Services can consist of backend services which are HTTP servers reachable by internal-rp, and static services which are static files living in GCS. An example with four services, two backend and two static, is shown below:

    USER                   ┌───────────┐
             authenticated │           │
      │          routes    │           │
      │             ┌─────►│ static_1/ │ static_1.internal.xyz.com
      │             │      │           │
internal.xyz.com    │      │           │
      │             ├─────►│ static_2/ │ static_2.internal.xyz.com
      │             │      │           │
      ▼             │      │           │
┌─────────────┐     │      └───────────┘
│             │     │         bucket
│ internal-rp ├─────┤
│             │     │      ┌───────────┐
└───┬─────────┘     │      │           │
    │    ▲          ├─────►│ backend_1 │ backend_1.internal.xyz.com
    │    │          │      │           │
    │    │          │      └───────────┘
    ▼    │          │
┌────────┴────┐     │      ┌───────────┐
│   oauth     │     │      │           │
│  provider   │     └─────►│ backend_2 │ backend_2.internal.xyz.com
│             │            │           │
└─────────────┘            └───────────┘

In this example, the proxy is directly accessible at internal.xyz.com and it will produce a simple web page with links to each of the services.
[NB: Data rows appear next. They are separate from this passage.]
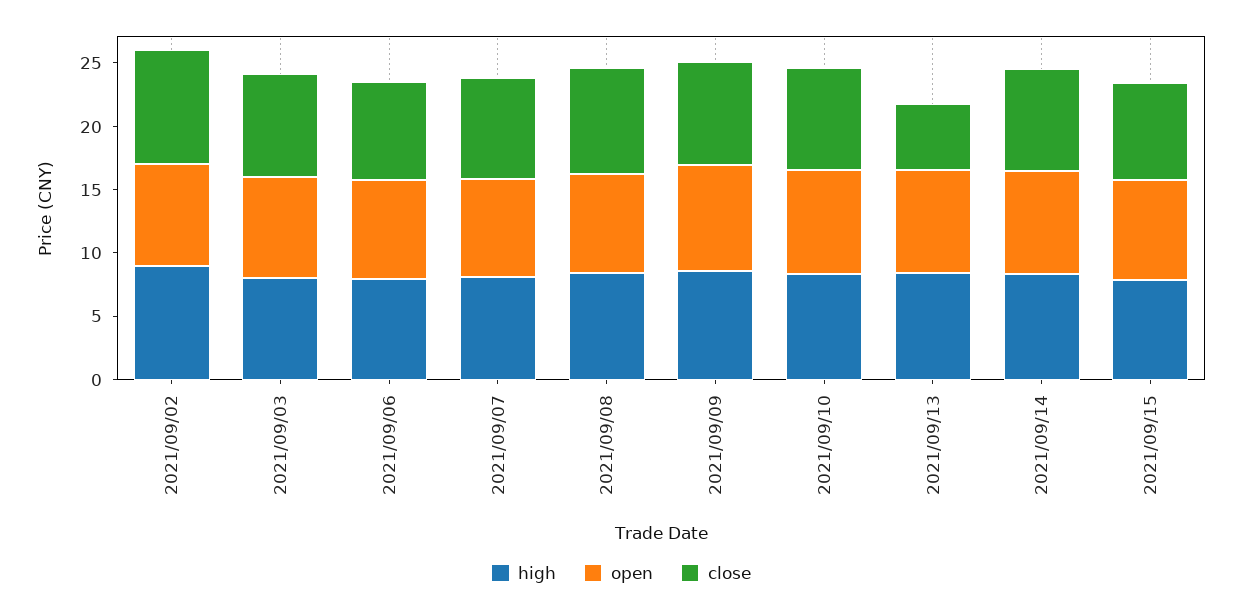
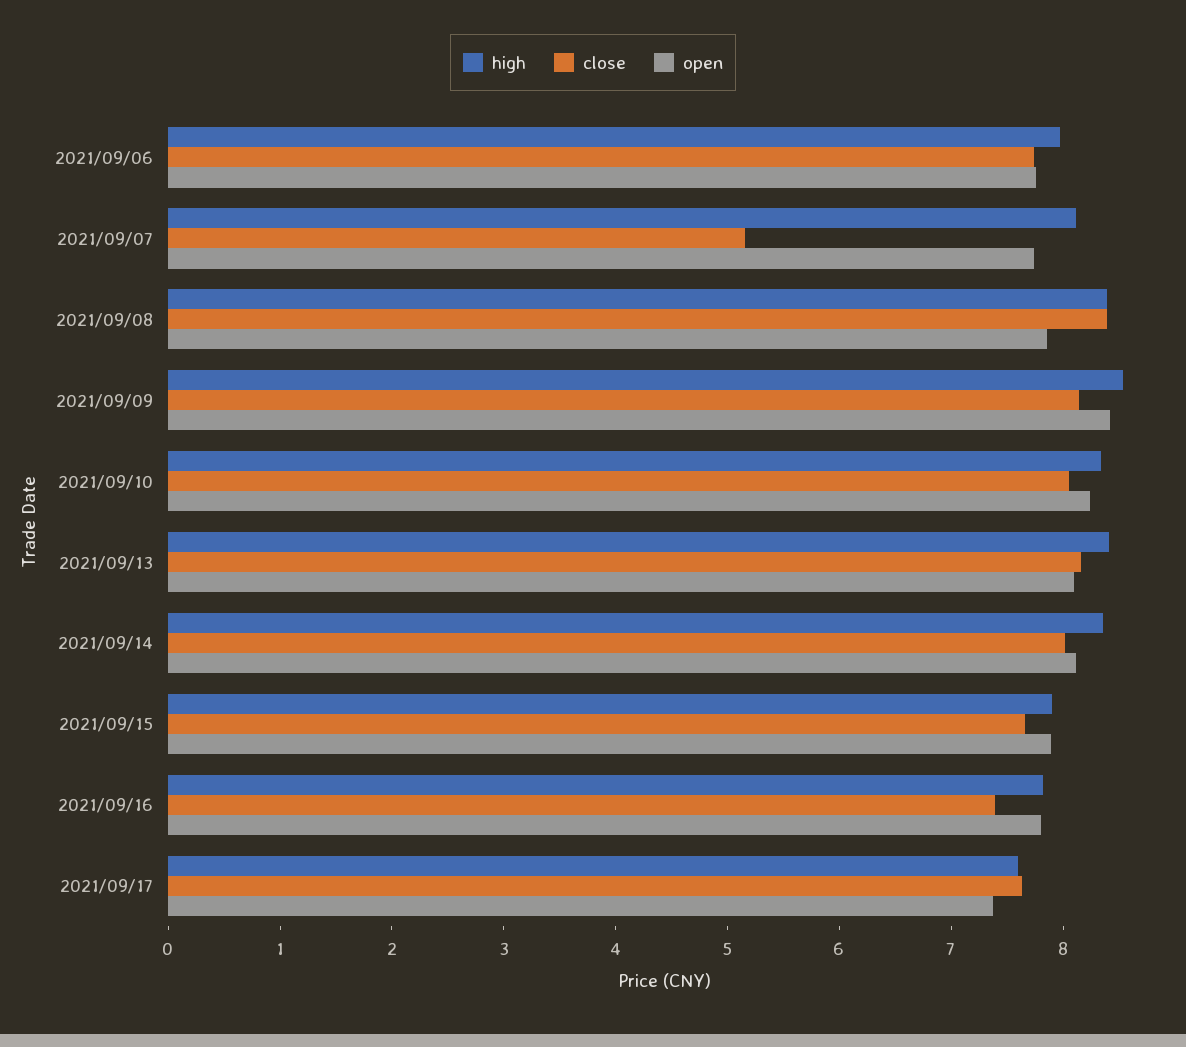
high, 2021/09/02: 9 -> none
open, 2021/09/02: 8 -> none
close, 2021/09/02: 9 -> none
high, 2021/09/03: 8 -> none
open, 2021/09/03: 8 -> none
close, 2021/09/03: 8 -> none
close, 2021/09/07: 8 -> 5.2
close, 2021/09/13: 5 -> 8.2
high, 2021/09/16: none -> 7.8
close, 2021/09/16: none -> 7.4
open, 2021/09/16: none -> 7.8
high, 2021/09/17: none -> 7.6
close, 2021/09/17: none -> 7.6
open, 2021/09/17: none -> 7.4

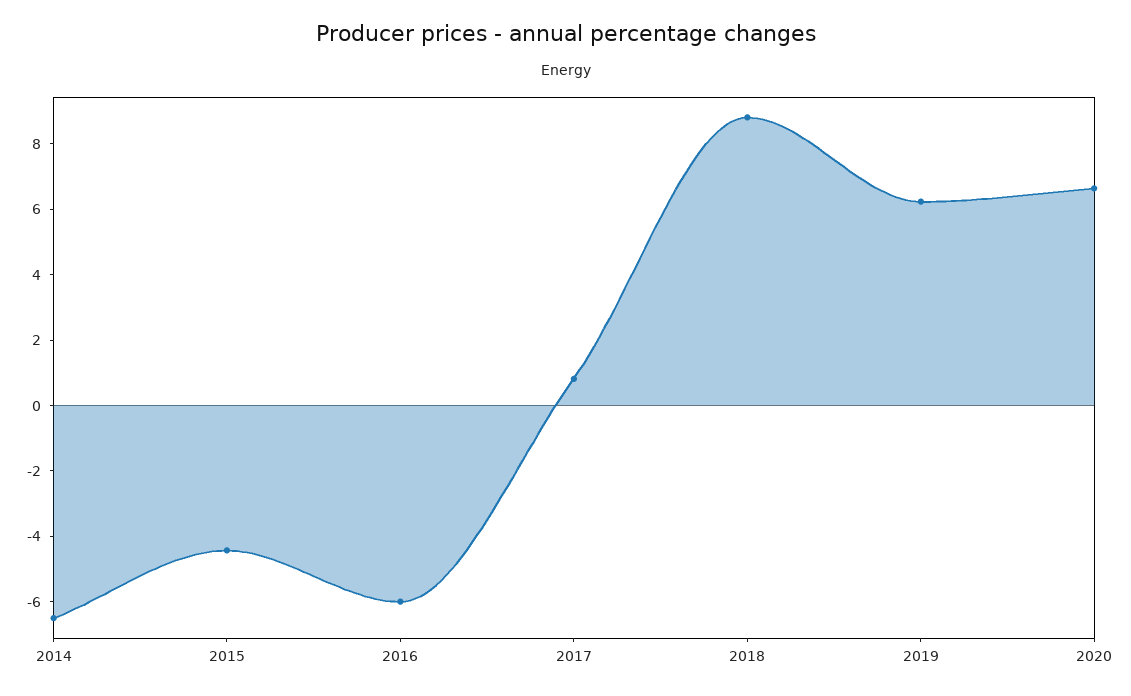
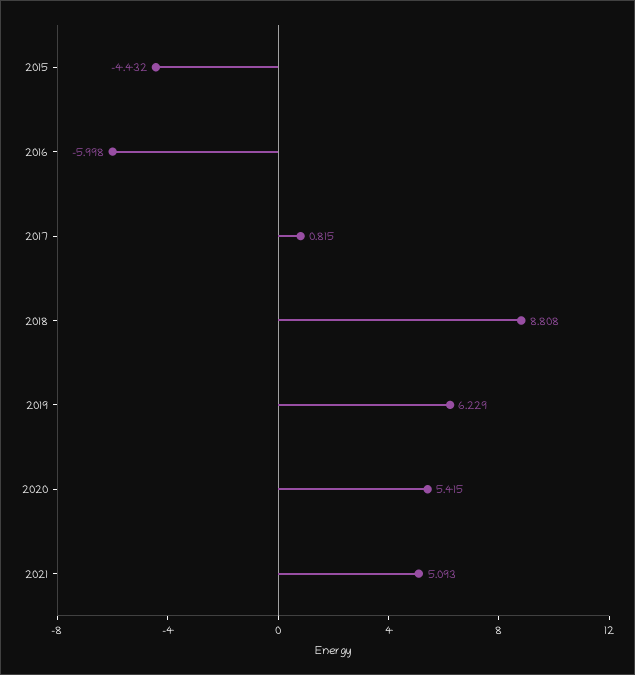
2014: -6.5 -> none
2020: 6.5 -> 5.415
2021: none -> 5.093

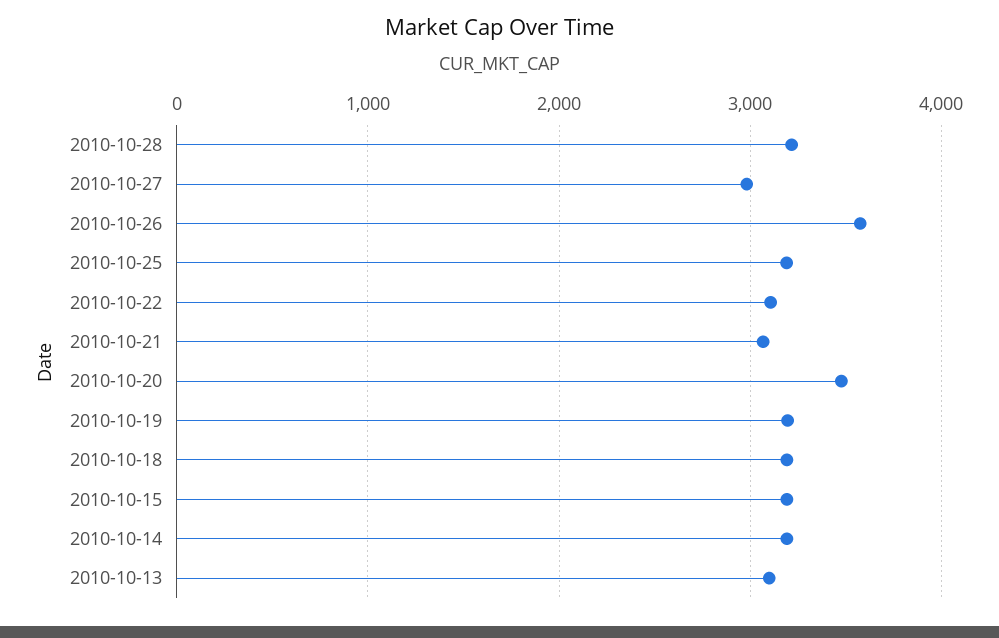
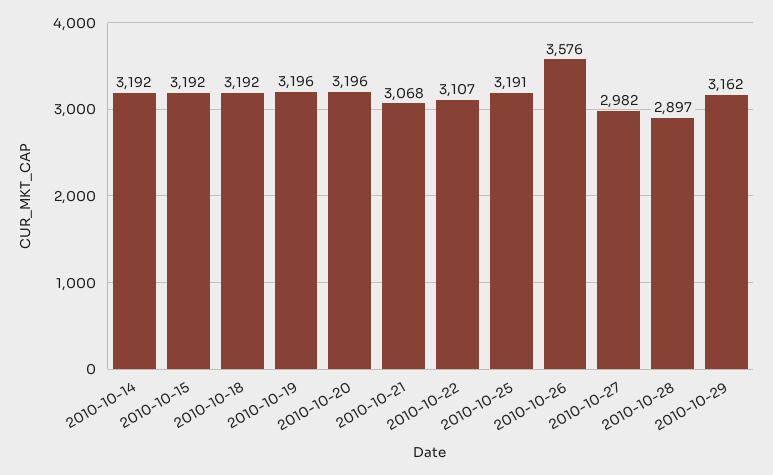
2010-10-28: 3200 -> 2897
2010-10-20: 3500 -> 3196
2010-10-13: 3100 -> none
2010-10-29: none -> 3162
The services are accessible at subdomains of internal.xyz.com as shown. Users will not be able to access the proxy web page or any of the services until they have authenticated with the OAuth provider, and once authenticated they will be able to freely access all of these services.

Configuration

The Docker image is configured solely by environment variables. These are outlined below.

Required environment variables:

  • PORT - Ingress port for the proxy.
  • ROOT_DOMAIN - Root domain under which services will be exposed as subdomains.

Per-service environment variables:

Each of these variables can be repeated with indexes starting at 1.

  • SERVICE_i - The i'th service name. This service will be accessible at this subdomain of root.
  • BACKEND_i - The base URL of a backend service to proxy for the i'th service.
  • BUCKET_PREFIX_i - The GCS bucket prefix for the i'th service.

The proxy illustrated above would be configured with these env vars:

SERVICE_1=static_1
BUCKET_PREFIX_1=bucket/static_1
SERVICE_2=static_2
BUCKET_PREFIX_2=bucket/static_2
SERVICE_3=backend_1
BACKEND_3=http://backend_1
SERVICE_4=backend_2
BACKEND_4=http://backend_2

Note that only one of BUCKET_PREFIX_i or BACKEND_i for a given i should be specified.

Required OAuth environment variables:

  • OAUTH2_PROXY_CLIENT_ID - OAuth client ID.
  • OAUTH2_PROXY_CLIENT_SECRET - OAuth client secret.
  • OAUTH2_PROXY_COOKIE_SECRET - 32 character signing secret.
  • OAUTH2_PROXY_EMAIL_DOMAINS - Email domain for allowed users.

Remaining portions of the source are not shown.